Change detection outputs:

# # # #

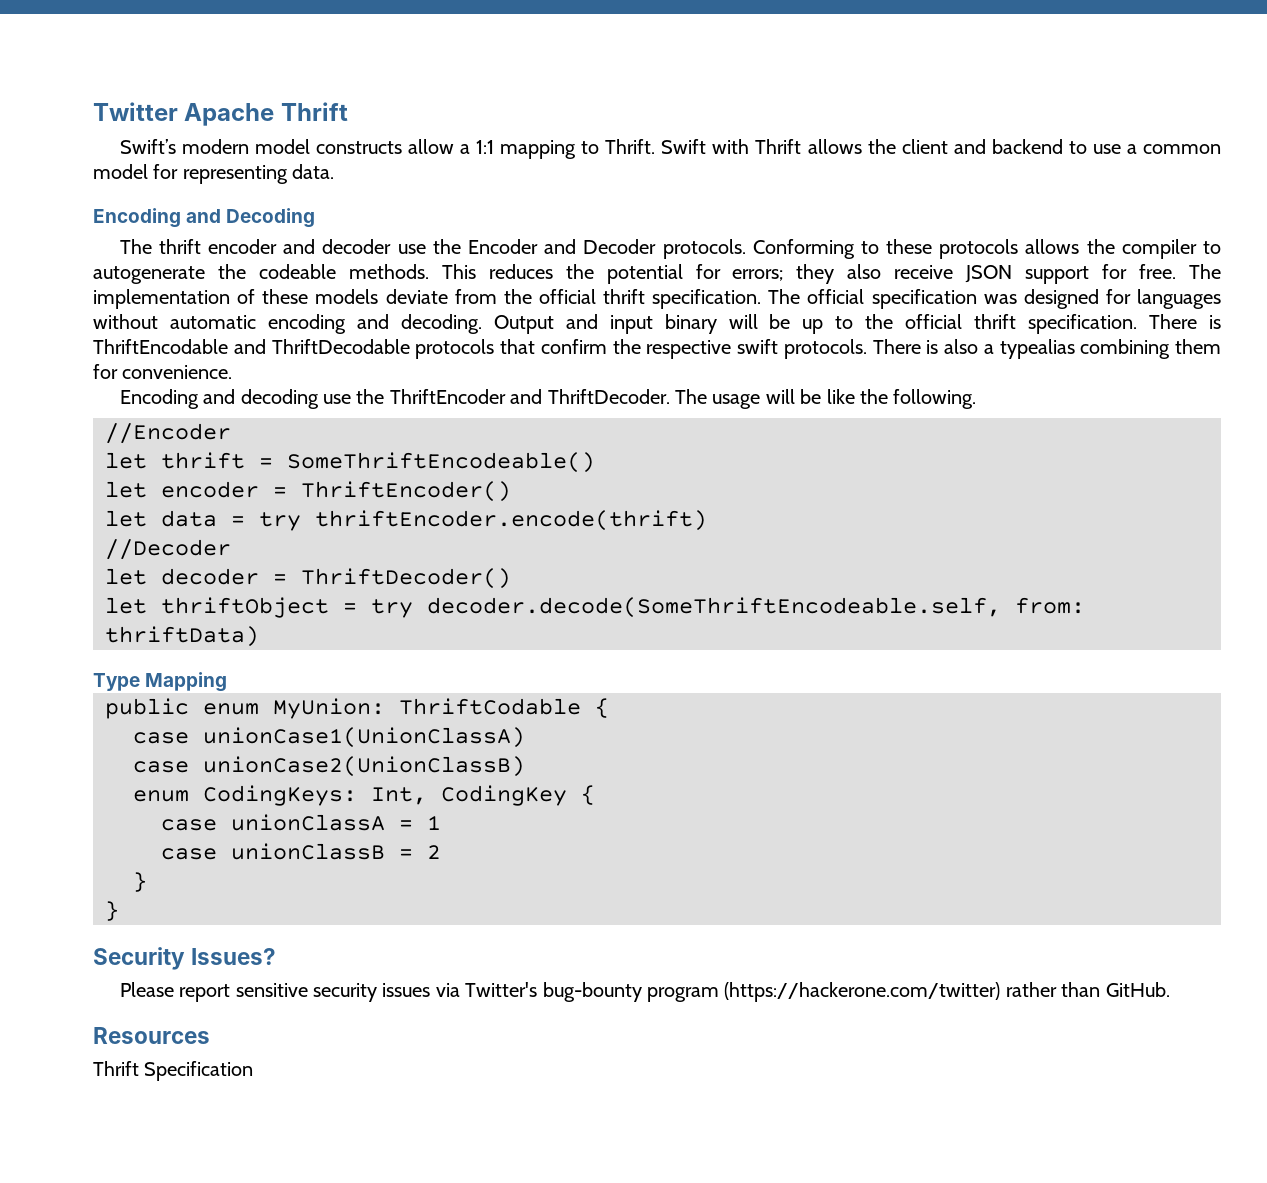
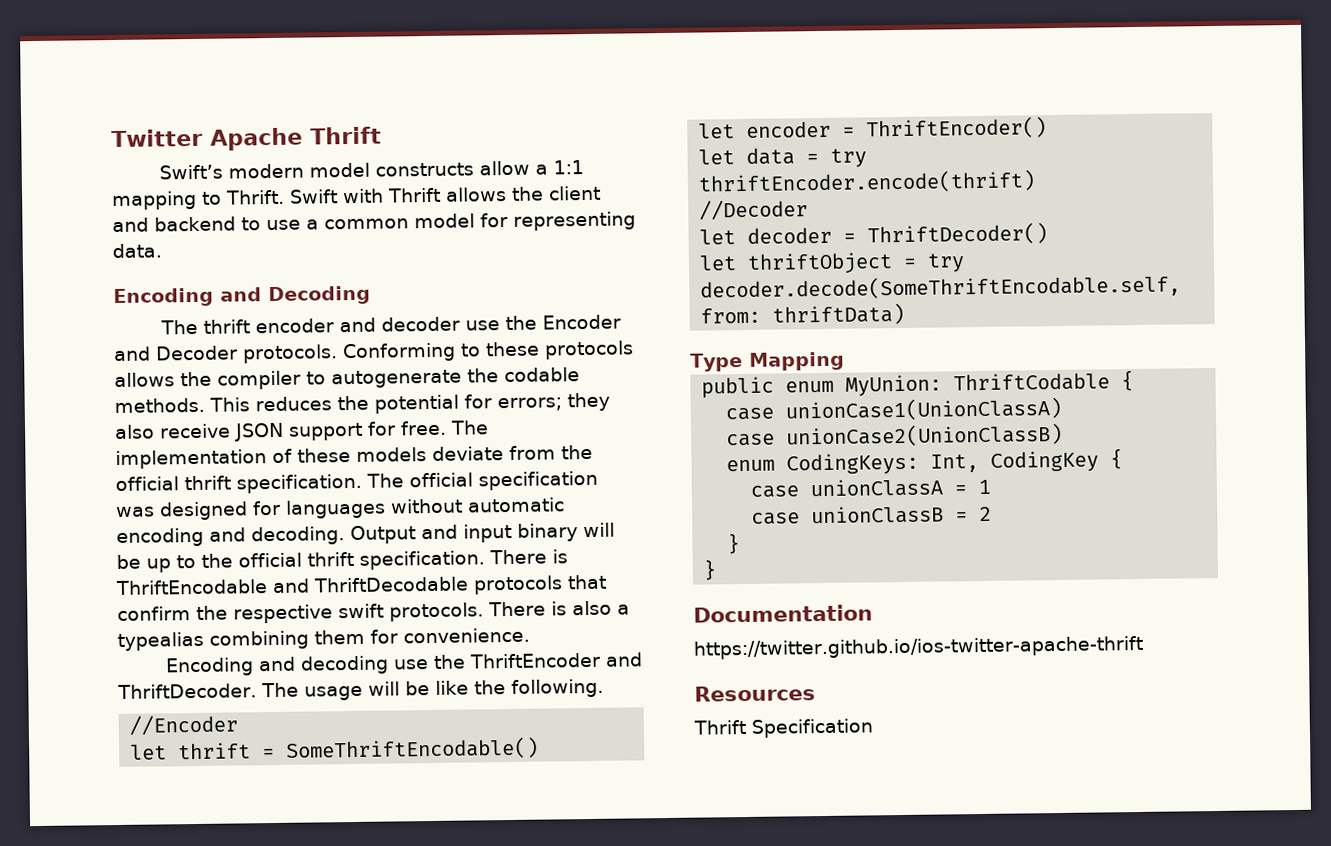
- Conforming to these protocols allows the compiler to autogenerate the codeable methods.
+ Conforming to these protocols allows the compiler to autogenerate the codable methods.
- let thrift = SomeThriftEncodeable()
+ let thrift = SomeThriftEncodable()
- let thriftObject = try decoder.decode(SomeThriftEncodeable.self, from: thriftData)
+ let thriftObject = try decoder.decode(SomeThriftEncodable.self, from: thriftData)
- Security Issues?
- Please report sensitive security issues via Twitter's bug-bounty program (https://hackerone.com/twitter) rather than GitHub.
+ Documentation
+ https://twitter.github.io/ios-twitter-apache-thrift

# # # #

> _Action item_: Lines above that include the string "from" need to be copied.

> _Answer to this problem_:
- let thriftObject = try decoder.decode(SomeThriftEncodeable.self, from: thriftData)
+ let thriftObject = try decoder.decode(SomeThriftEncodable.self, from: thriftData)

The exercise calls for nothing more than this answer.